State Impact Oklahoma

As the oilfields boom in Oklahoma, so are the state tax credits for drilling reported State Impact Oklahoma.  

In the 1980s, the oil bust pushed lawmakers to implement tax refunds and incentives for experimental drilling.  Today, those policies are still in effect, but things have changed.  Horizontal drilling and fracking has become an industry standard, yet these practices are still eligible for a 1 percent state levy instead of a 7 percent traditional vertical drillers face.

Triad Energy’s co-owner, Mike McDonald, says there’s a simple reason for this.  “It’s five to six times as expensive,” McDonald says. “We could drill a vertical well, and put it into production for in the neighborhood of probably $500,000. Maybe $550,000 — it just depends. Horizontal wells, if everything goes right — $2.7 million to $3 million dollars.”

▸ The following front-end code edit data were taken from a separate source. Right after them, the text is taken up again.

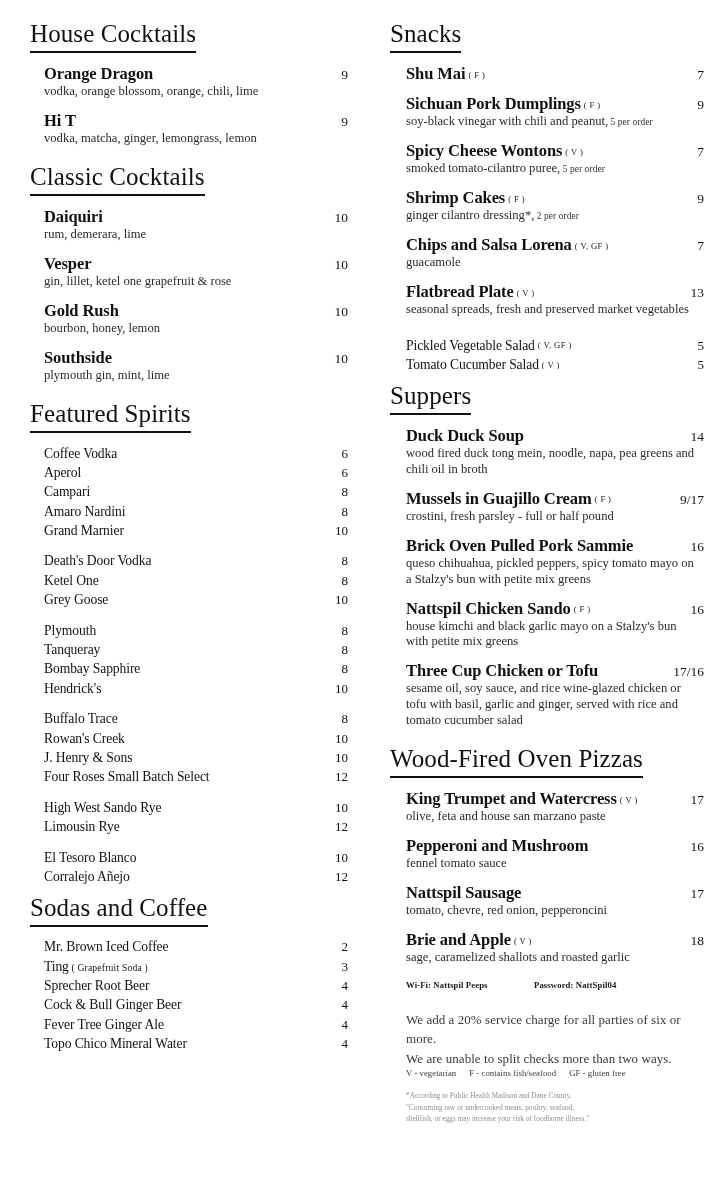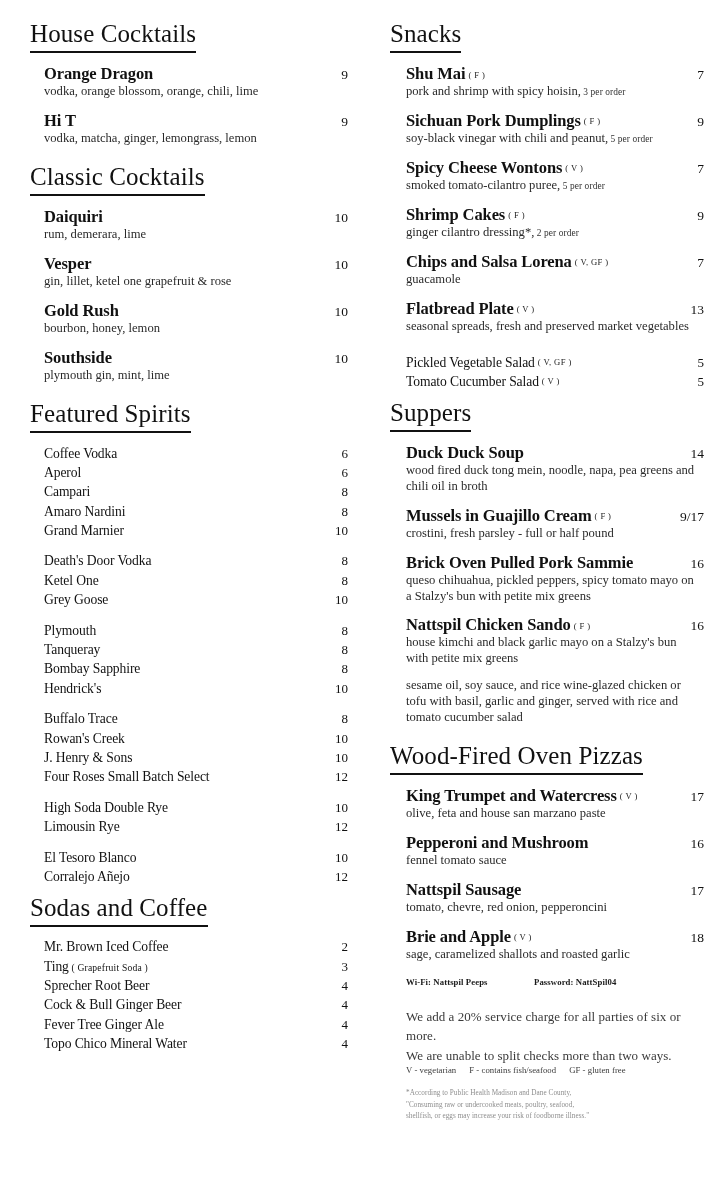"pork and shrimp with spicy" div.item-desc { html: <div>pork and shrimp with spicy hoisin,<span> 3 per order</span></div> -> none }
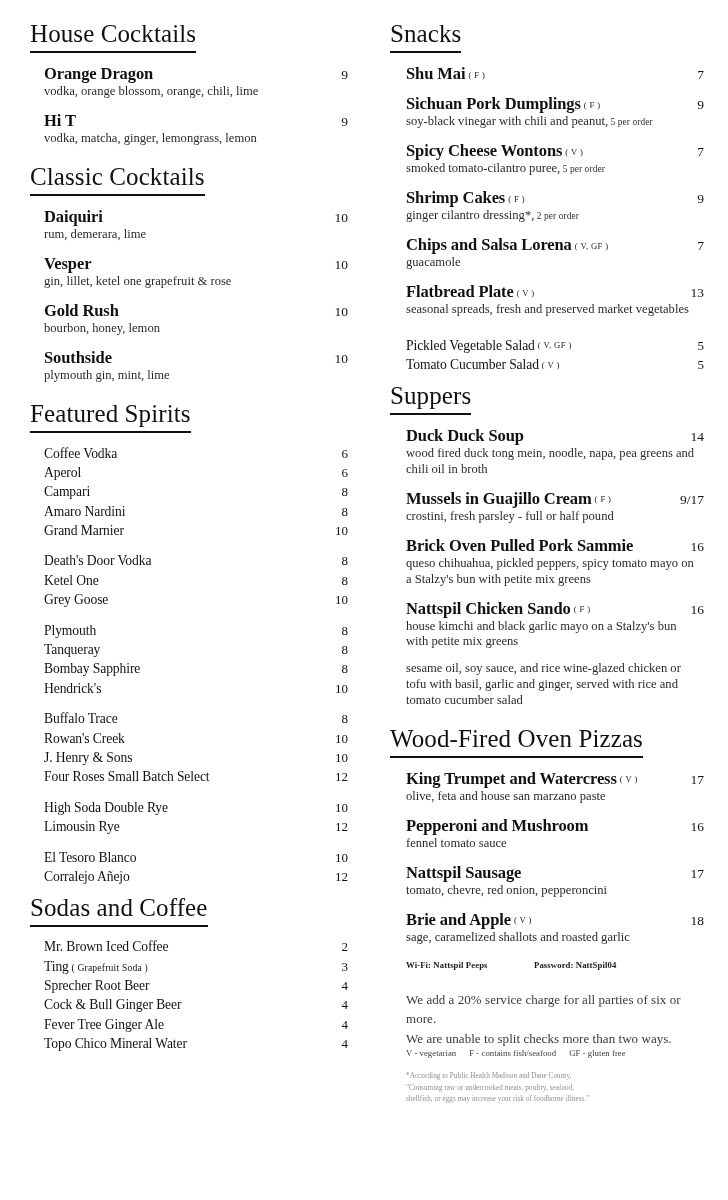"Three Cup Chicken or Tofu" div.item-row { html: none -> <div> <div>Three Cup Chicken or Tofu</div> <div>17/16</div> </div> }
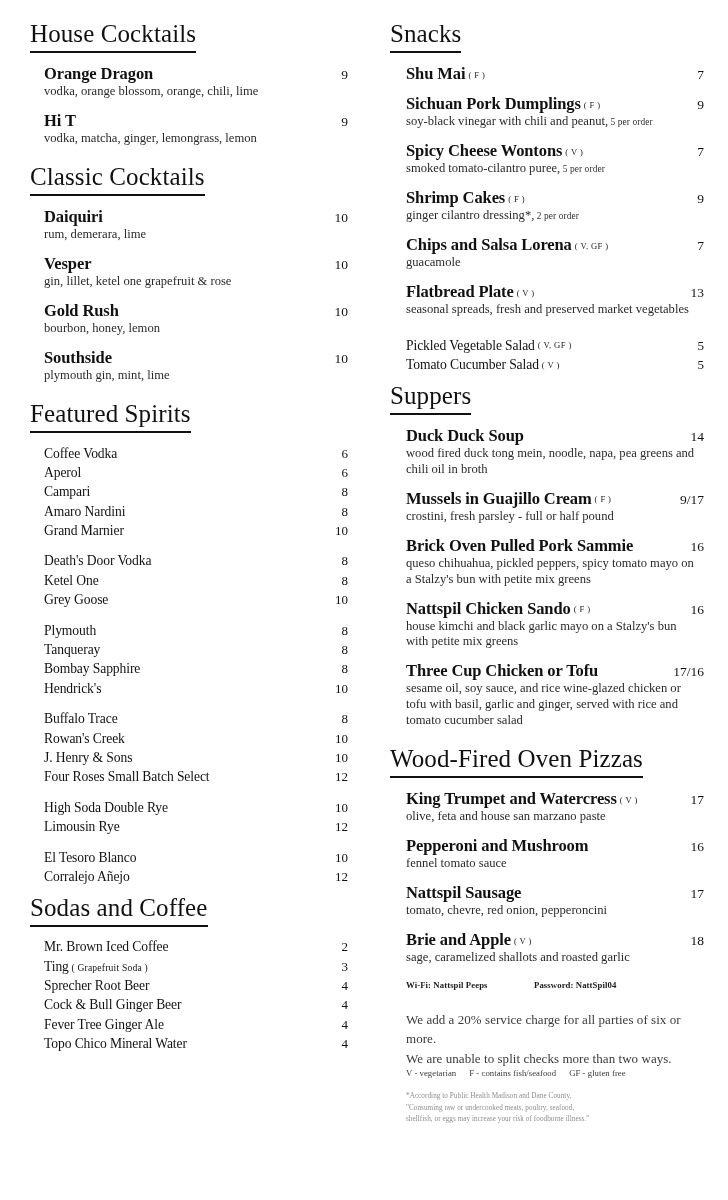"High Soda Double Rye" div.item-name { text: Soda Double -> West Sando }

David Blatt of the left-leaning Oklahoma Policy Institute offers a differing opinion.  He says, “As more and more drilling has shifted to horizontal production, the cost of these credits is simply skyrocketing.  A tax subsidy that might have been tenable when it was costing the state $20 million a year becomes a lot less tenable when it it’s costing the state $150 million a year.” 

The state’s Secretary of Finance and Revenue, Preston Doerflinger, asked legislators to re-examine the incentives, which expire in 2015.  He wrote, “Any fiscally responsible policymaker needs to seriously consider at what level government should incentivize something that is now standard practice.  It’s not responsible for government to give money away as an incentive if no incentive is needed,” in the July update on the state’s economy.